J’ai déjà traité le second cas sur ce blog : il s’agit des Yukaghir de Sibérie. Il s’agissait d’éleveurs de rennes très pauvres, dont les troupeaux qui ne comptaient tout au plus que quelques dizaines de têtes. Les rennes ne servaient pas pour l’alimentation (ni pour la viande, ni pour le lait), mais uniquement comme animal de bât et, éventuellement, de monte. Les Yukaghir se situaient donc à la limite inférieure du stockage alimentaire. L’absence de paiements, elle aussi, est clairement établie dans l'ethnographie de Jochelson, de même que l’esclavage. Les points d’interrogation concernent la situation de ce peuple au moment où il a été ethnographié : brisés par un contact avec l’État, les commerçants et les missionnaires russes qui remontait à deux siècles, malmenés par des voisins plus puissants, les groupes Yukaghir était peut-être plus proches de la situation de réfugiés ayant adopté des stratégies un peu exceptionnelles de survie que d’un exemple d’évolution sociale normale.

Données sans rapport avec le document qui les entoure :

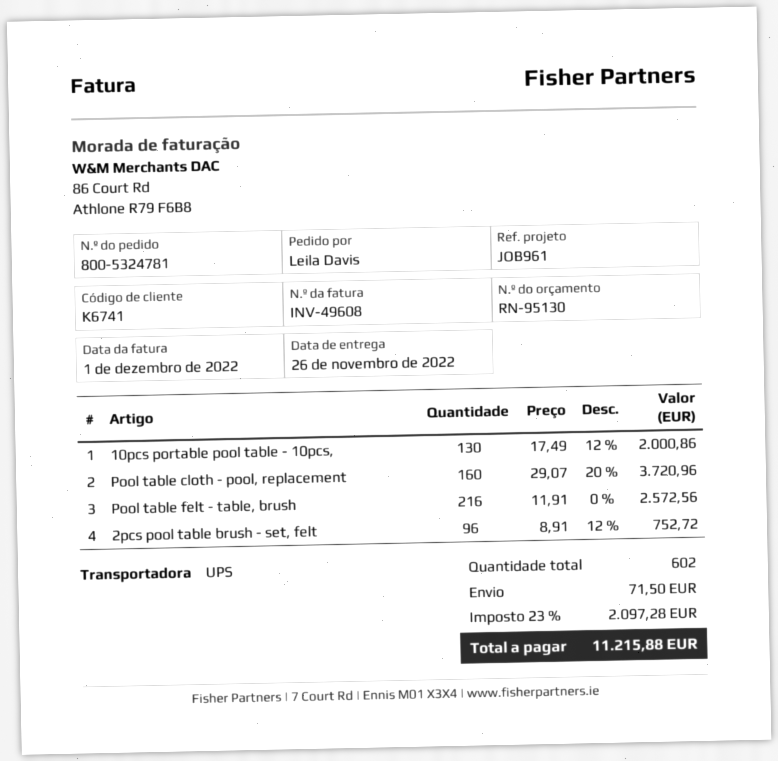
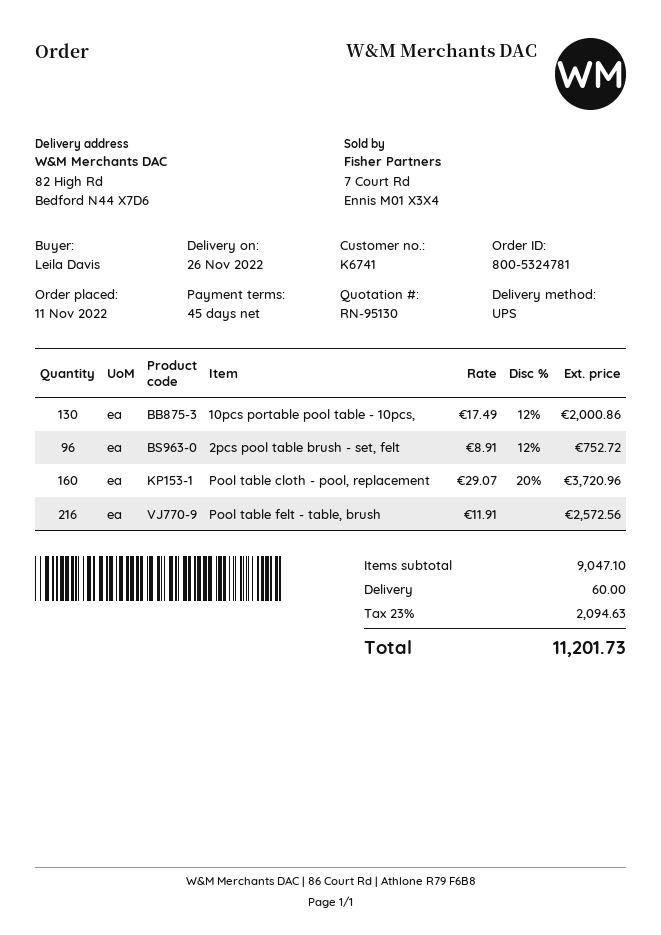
shipping: 71.50 -> 60.00
tax: 23% = 2097.28 -> 23% = 2094.63
total: 11215.88 -> 11201.73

Le dernier cas, lui aussi déjà sur abordé sur ce site, représente sans doute le plus énigmatique de tous : il s'agit des Yuqui, Indiens de l'ouest de l'Amazonie qui, tout en ignorant toute forme d’agriculture ou d’élevage, et tout en se situant sans ambiguïté hors du monde des biens W, connaissaient une différenciation sociale palpable. Leurs chefs, contrairement à la règle jusque-là tenue pour caractéristique de toute l’Amazonie, jouissaient de privilèges politiques et économiques tangibles. Et ces chefs détenaient des esclaves, qu’ils avaient manifestement à cœur d’exploiter économiquement, leur infligeant les tâches les plus pénibles et les nourrissant des rebuts que les individus libres voulaient bien leur laisser. L’esclavage était si net dans cette tribu qu’on y retrouvait une coutume assez banale dans le monde esclavagiste non étatique : celle qu’Alain Testart appelait la « mort d’accompagnement » et qui consiste, au décès d’un personnage important, à exécuter un ou plusieurs de ses dépendants pour qu’ils continuent de le servir dans l’au-delà.

Questions sans réponse

Pour conclure, on se trouve en présence de quelques sociétés qui paraissent invalider avec plus ou moins de netteté deux règles sociologiques : la première, que le développement des biens W soit une condition nécessaire pour l’apparition de l’exploitation, en particulier sous la forme juridiquement consacrée de l’esclavage. La seconde, que de telles formes n’existent pas sans que les paiements aient supplanté les autres formes de prestations, pour les compensations de mariages ou de dommages physiques.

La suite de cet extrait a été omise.